India Says No to State-Backed Digital Currency

Jan 08 2019

Over the past year, India has been involved in a number of cryptocurrency-related controversies. The country’s government as well as the central banking authority, the Reserve Bank of India, have been hostile towards cryptocurrencies. There were rumours for a while that the decision to ban banks and other regulated financial bodies to enter into a partnership with those who have been dealing in cryptocurrencies was announced because there were plans to introduce a central bank digital currency (CBDC). However, it is now being reported that these plans are now shelved. 

Reports from Indian news publication The Hindu Business Line point out that while there was some amount of interest in considering this possibility a few months ago, the government isn’t really keen on working towards this plan anymore. Citing a source, the newspaper says that the government believes that this is too early to introduce such an innovation in the markets:

The government doesn’t want the digital currency any more. It thinks it is too early to even think about a digital currency. 

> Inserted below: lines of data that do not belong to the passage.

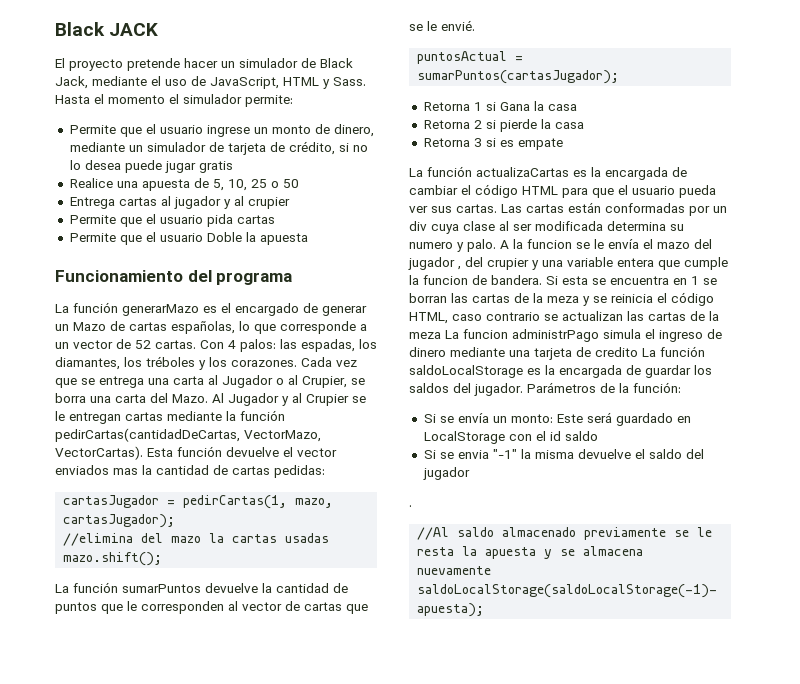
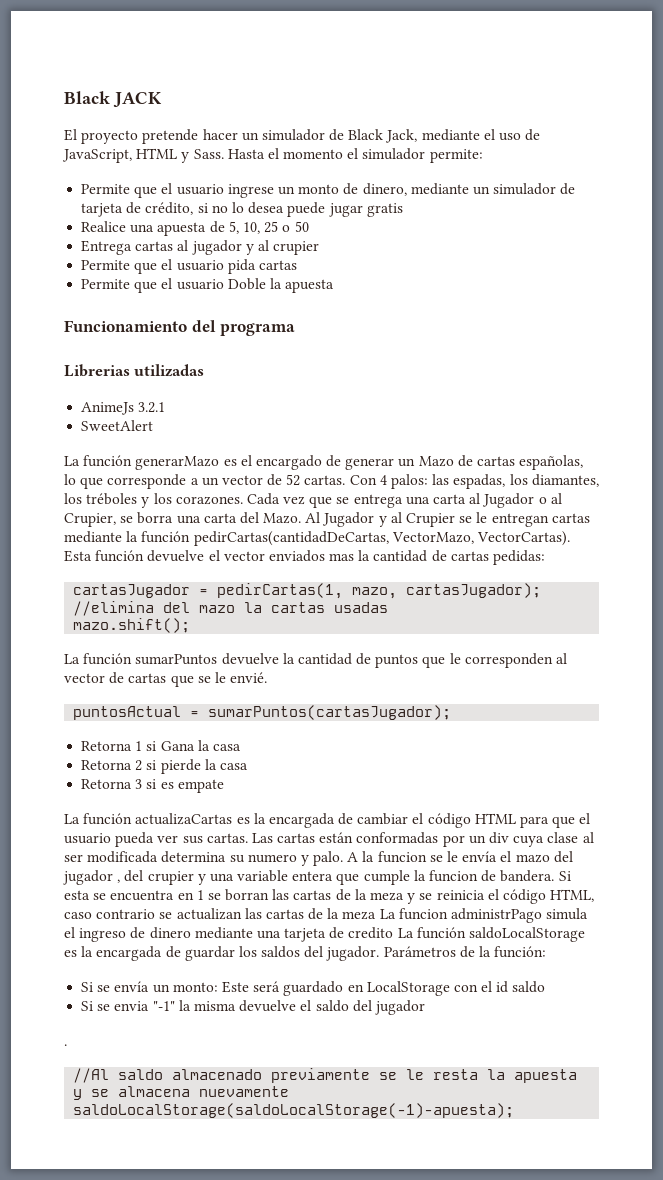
(293, 278) none -> [64,364,205,377] [81,402,166,415] [81,420,154,431] // Librerias utilizadas // AnimeJs 3.2.1 // SweetAlert

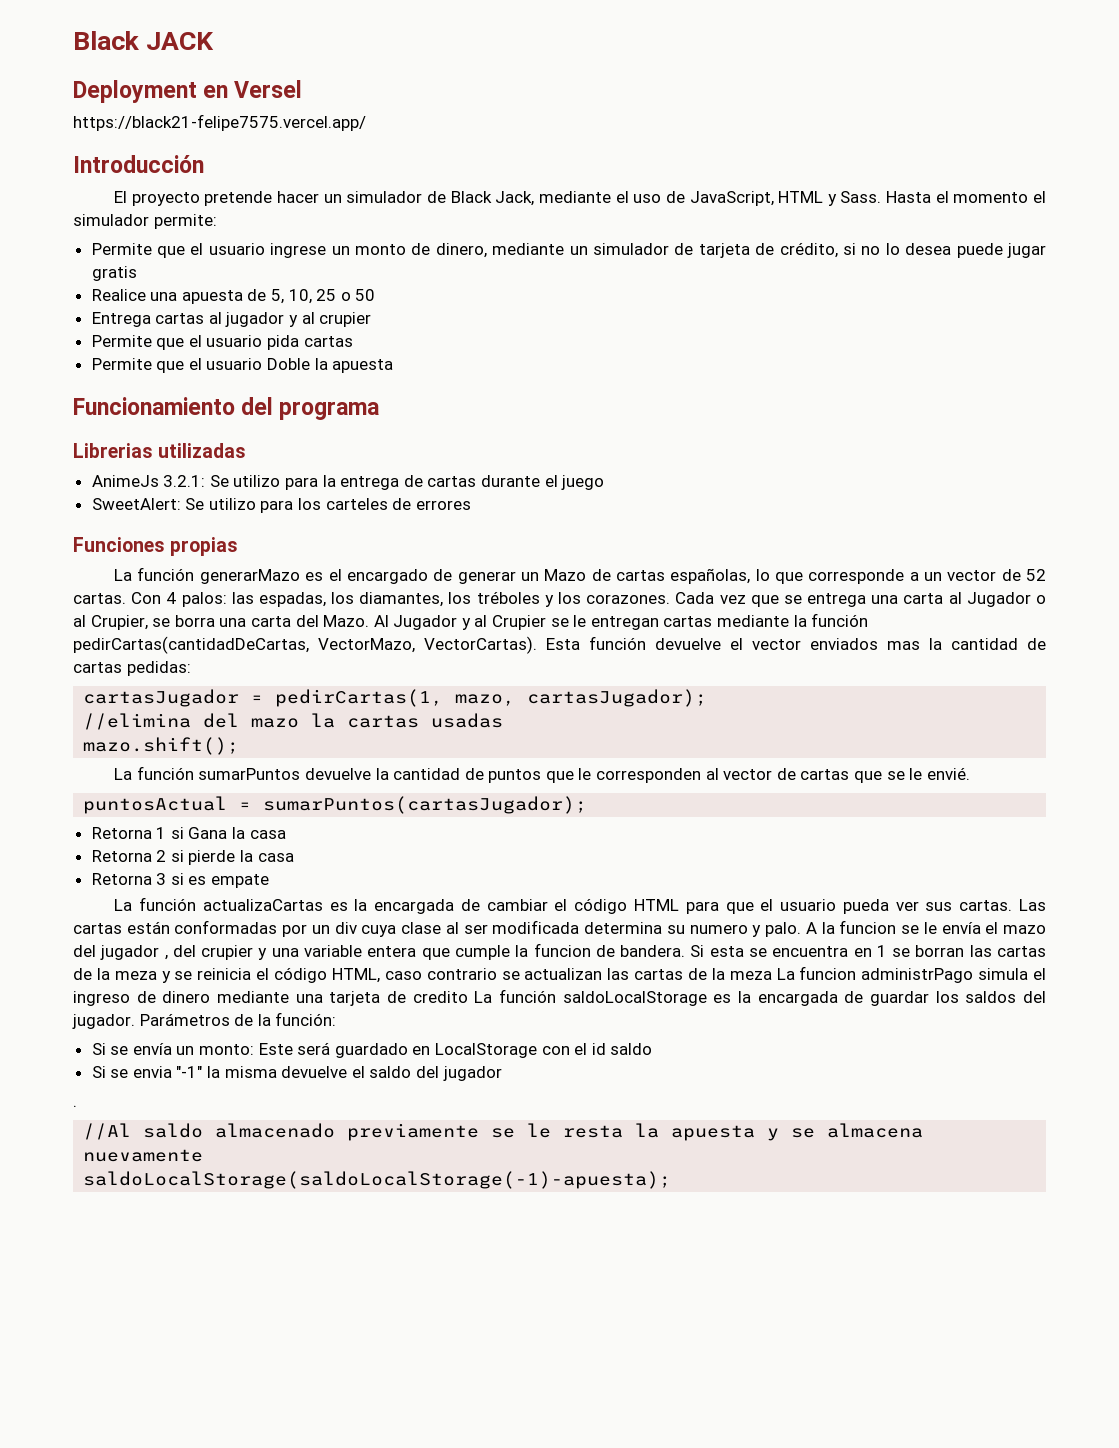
(162, 100) none -> [73,80,303,103] [73,114,366,131] [73,155,204,173] // Deployment en Versel // https://black21-felipe7575.vercel.app/ // Introducción
[138,402,166,413] [81,420,154,431] 3.2.1 // SweetAlert -> [163,475,605,490] [91,498,471,513] [73,537,239,556] 3.2.1: Se utilizo para la entrega de cartas durante el juego // SweetAlert: Se utilizo para los carteles de errores // Funciones propias

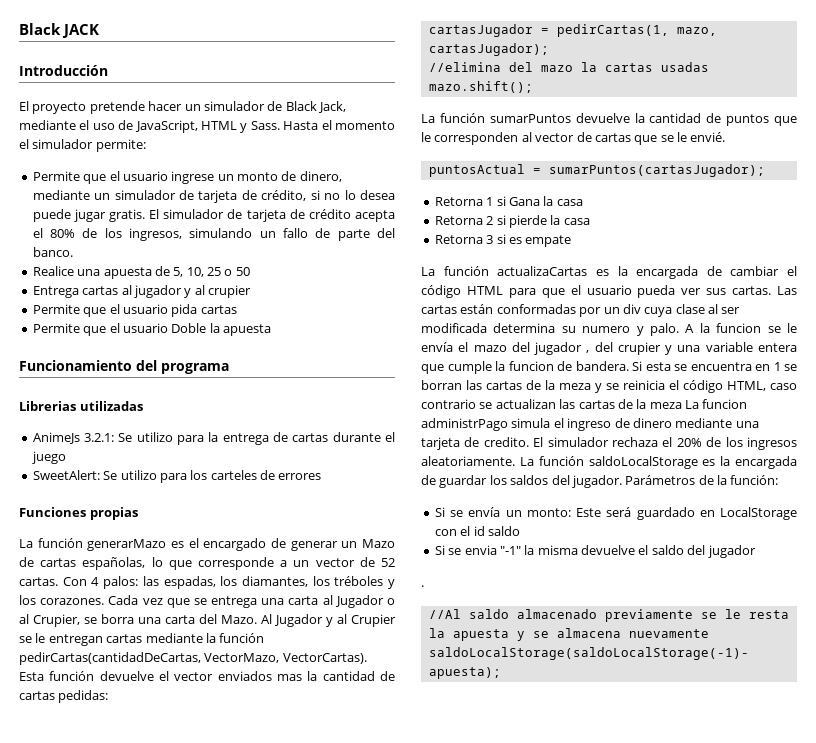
[73,80,303,103] [73,114,366,131] // Deployment en Versel // https://black21-felipe7575.vercel.app/ -> (99, 31) none
[91,266,137,281] gratis -> [109,209,396,222] [32,228,395,241] [32,247,73,257] gratis. El simulador de tarjeta de crédito acepta el 80% de los ingresos, simulando un fallo de parte del banco.
[412,991,468,1003] credito -> [483,437,797,450] [421,456,515,466] credito. El simulador rechaza el 20% de los ingresos aleatoriamente.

The plans to introduce a Crypto-Rupee never even had the unanimous support of the Indian cryptocurrency and blockchain community. Names such as Kunal Nadwani, the CEO of uTrade solutions, stated that ‘economic effects of crypto are sizeable and largely unknown’. In addition to Nadwani, Belfrics cryptocurrency exchange founder Praveen Kumar, too, said that India should wait for other, smaller but more advanced nations to try this out first and then venture in this direction. Kumar added:

It is premature for RBI (Reserve Bank of India) to launch crypto-rupee, as more understanding of the crypto economy need to be achieved. It is a right decision to delay the process and see how the publicly traded peer-to-peer economy is shaping up.

While this confirms the rumours that India was indeed planning to launch a CBDC at some point in time, it also confirms that this plan has since been shelved. Reports from 2018 had pointed out that an inter-departmental group had been formed by the Reserve Bank of India to look into the possibility of developing a central bank digital currency. This probably stemmed from a 2017 report from the Institute for Development & Research in Banking Technology (IDRBT), the research arm of the Reserve Bank of India. 

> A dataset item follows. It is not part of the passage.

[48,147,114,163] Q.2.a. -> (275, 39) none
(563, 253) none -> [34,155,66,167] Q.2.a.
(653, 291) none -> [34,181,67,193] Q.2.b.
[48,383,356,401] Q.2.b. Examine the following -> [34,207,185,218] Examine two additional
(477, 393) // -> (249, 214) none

India isn’t the first country to reject such a plan. While other nations and regions have also considered similar possibilities in the past, most of them have been rejected as well. President of the European Central Bank, Mario Draghi, had commented in September that the bank has no plans to issue a digital currency at the moment. There were speculations that Israel, Russia and even the UK may issue a CBDC at some point in time, but none of them have come out so far. 

The only major CBDC at the moment is the Petro, which is created and backed by the Government of Venezuela. However, while the country has equated the Petro cryptocurrency to the status of a ‘national currency’, and has equalled it to their currency, the Bolivar, it is still seen as a rather shady name in the markets used by Venezuela primarily to bypass the embargos that the United States have imposed upon them. CBDCs still have a long way to go before they become a reality!